Para comenzar, tome la mezcla maestra digital de gotas descongeladas o ddPCR y agréguele sondas, imprimación directa y cebador inverso a temperatura ambiente. Prepare la mezcla maestra para cada objetivo de amplificación siguiendo la composición sugerida que se muestra en la pantalla, y ajuste las concentraciones de cebadores y sondas según sea necesario. Vortex la mezcla a fondo y centrifugarla brevemente en una mini centrífuga.
Añadir la enzima de restricción e invertir para mezclar. A continuación, agregue 16.5 microlitros de la mezcla maestra preparada a cada pocillo de una placa de PCR y selle la placa con una película adhesiva transparente. Utilizando el tampón de dilución de la muestra como diluyente, prepare el control de calidad o diluciones de control de calidad como se describe en esta tabla que representa las concentraciones recomendadas para una ejecución de precisión y exactitud de validación.
Diluya las muestras de lágrimas con un tampón de dilución de muestras en una proporción de 1 a 10 en tubos de PCR de 0,2 mililitros y selle los tubos. Caliente las muestras en un termociclador a 95 grados centígrados durante 10 minutos y luego a 4 grados centígrados durante al menos 5 minutos. Retire la película adhesiva de la placa ddPCR que contiene la mezcla maestra y agregue 5,5 microlitros de dilución de control de calidad a los pocillos apropiados de la placa de 96 pocillos como se muestra en el mapa de placas.
Luego agregue 5.5 microlitros de muestra a los pocillos. Agregue 5.5 microlitros de tampón de dilución de muestra a los pocillos sin control de plantilla o NTC. Diluya el control tampón 2x ddPCR en una proporción de 1 a 2 utilizando agua libre de nucleasa y agregue 22 microlitros del tampón a cualquier pozo vacío de una columna.
Agregue un sello de lámina perforable a la placa y coloque la placa en el sellador de placas. Selle la placa durante 5 segundos a 180 grados centígrados. Vortex la placa a la velocidad máxima durante al menos 30 segundos y centrifugar brevemente en un spinner de placas.
En la pantalla táctil del generador automatizado de gotas, seleccione las columnas en el mapa de placas que contiene las muestras. La plataforma del instrumento se iluminará para indicar qué consumibles se requieren. Cargue el generador de gotas de atrás hacia adelante.
La luz amarilla cambiará de amarillo a verde para indicar la suficiencia de los consumibles. Coloque un bloque frío y el soporte de la placa de gotas. Asegúrese de que el bloque sea completamente de color azul y que no se vea ningún color rosa.
Coloque una nueva placa ddPCR de soldadura 96 en el bloque frío. Coloque la placa de PCR preparada en el soporte de la placa de muestra. Cierre la tapa de la máquina y pulse start para la generación de gotas.

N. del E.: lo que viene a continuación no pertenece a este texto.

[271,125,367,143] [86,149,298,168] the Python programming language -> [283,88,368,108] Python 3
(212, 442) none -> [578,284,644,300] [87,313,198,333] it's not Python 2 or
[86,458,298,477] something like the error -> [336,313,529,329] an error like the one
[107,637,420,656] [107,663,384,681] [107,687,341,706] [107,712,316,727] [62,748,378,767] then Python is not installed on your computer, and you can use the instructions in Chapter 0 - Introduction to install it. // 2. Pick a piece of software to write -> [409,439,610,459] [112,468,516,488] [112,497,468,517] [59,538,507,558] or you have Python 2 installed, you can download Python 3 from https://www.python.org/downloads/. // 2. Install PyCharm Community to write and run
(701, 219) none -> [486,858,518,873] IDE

Dentro de los 30 minutos, retire la placa que contiene las gotas del bloque frío. Agregue un sello de lámina perforable a la placa y coloque la placa en el sellador de placas. Séllelo durante cinco segundos a 180 grados centígrados.

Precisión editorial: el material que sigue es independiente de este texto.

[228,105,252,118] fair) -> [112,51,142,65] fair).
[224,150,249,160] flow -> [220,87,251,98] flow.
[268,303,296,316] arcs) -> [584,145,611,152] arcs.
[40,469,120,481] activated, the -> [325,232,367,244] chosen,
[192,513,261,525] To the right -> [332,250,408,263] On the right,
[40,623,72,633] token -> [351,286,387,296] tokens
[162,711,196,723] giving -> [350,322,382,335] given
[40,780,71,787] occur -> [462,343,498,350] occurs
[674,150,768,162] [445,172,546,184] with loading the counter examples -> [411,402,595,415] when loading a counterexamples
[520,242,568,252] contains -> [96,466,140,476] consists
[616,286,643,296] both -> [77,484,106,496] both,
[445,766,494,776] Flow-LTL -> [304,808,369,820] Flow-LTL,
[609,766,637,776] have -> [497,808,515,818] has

A continuación, coloque la placa en un termociclador compatible e introduzca las condiciones de ciclo que se muestran en la pantalla. Cargue la placa en el lector de gotas asegurándose de que quede suficiente aceite del lector y que el contenedor de residuos tenga suficiente espacio. Finalmente, presione el botón de lectura en el software para comenzar a leer las gotas.

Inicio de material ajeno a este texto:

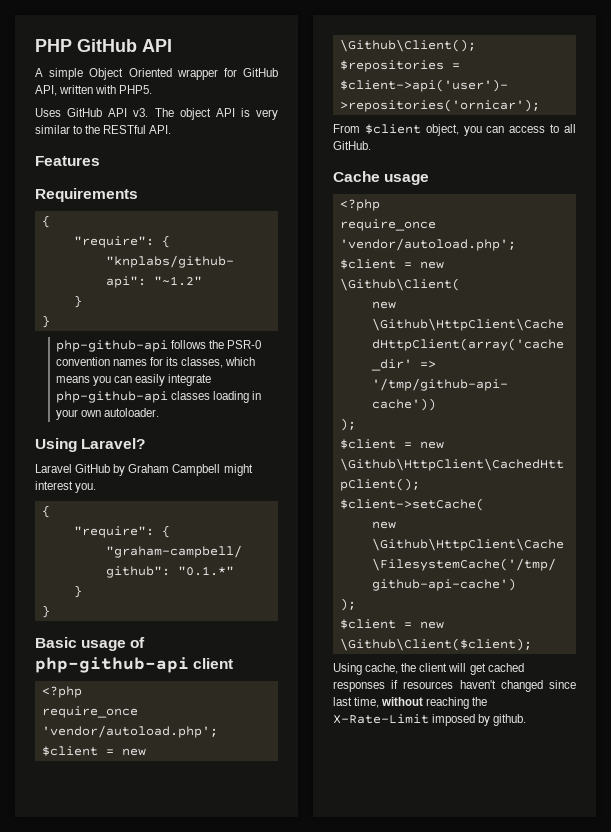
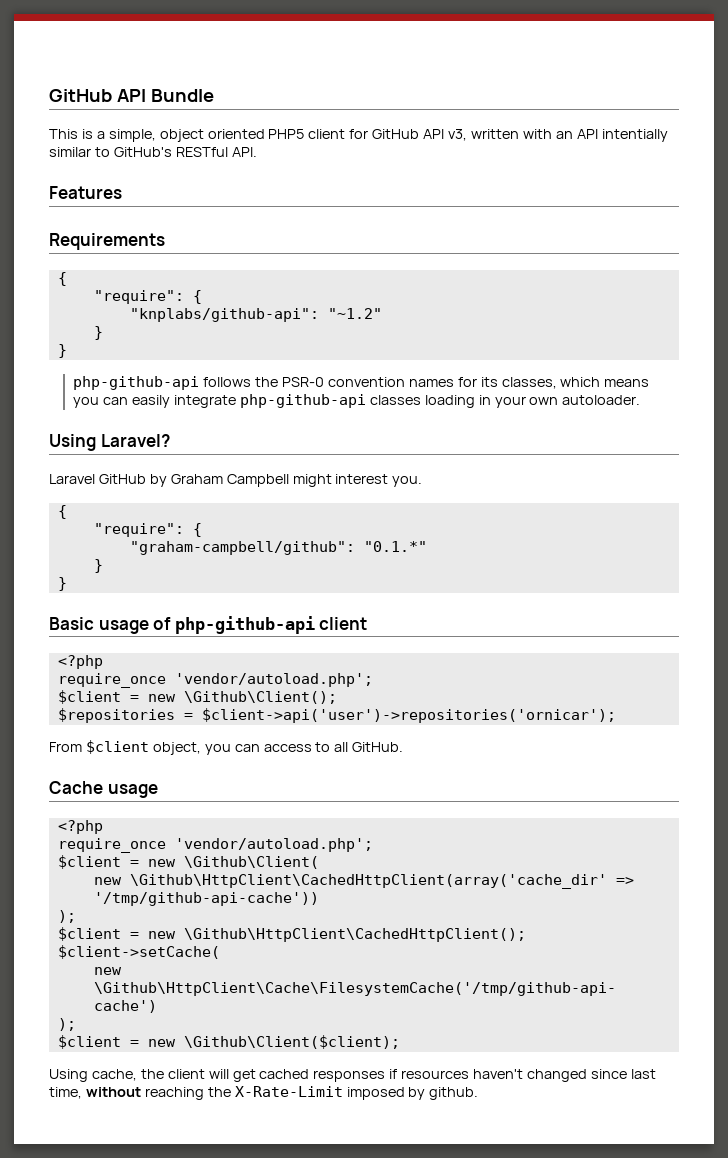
[35,39,172,52] [35,68,278,80] [35,85,153,96] [35,108,278,120] PHP GitHub API // A simple Object Oriented wrapper for GitHub API, written with PHP5. // Uses GitHub API v3. The object API is very -> [49,89,214,102] [49,129,668,142] GitHub API Bundle // This is a simple, object oriented PHP5 client for GitHub API v3, written with an API intentially
[85,125,101,134] the -> [113,147,172,157] GitHub's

Se calculó una media intra ensayo para cada concentración en cada ensayo y se utilizó para evaluar la precisión y exactitud del ensayo. Se encontró una precisión media entre ensayos del 7,7% y una precisión media absoluta entre ensayos del 4,2% en todos los niveles de control de calidad. La exactitud y la precisión entre ensayos también se calcularon utilizando la media entre ensayos de cada nivel de control de calidad dentro de cada lote.
Se encontró una precisión entre ensayos que varió de 4 a 8,5% y una precisión absoluta entre ensayos que varió de uno a 3,2%. Del mismo modo, para la muestra lagrimal se observó una precisión media entre ensayos del 3,7% en el nivel de pico alto y del 12,2% en el nivel de pico bajo y una precisión absoluta media entre ensayos del 11,3% en el nivel alto y del 8,1% en el nivel bajo. En el caso del cálculo entre ensayos, se encontró una precisión del 5,5% en el nivel alto y del 7,1% en el nivel bajo y una precisión absoluta del 11,3% en el nivel alto y del 8,1% en el nivel bajo.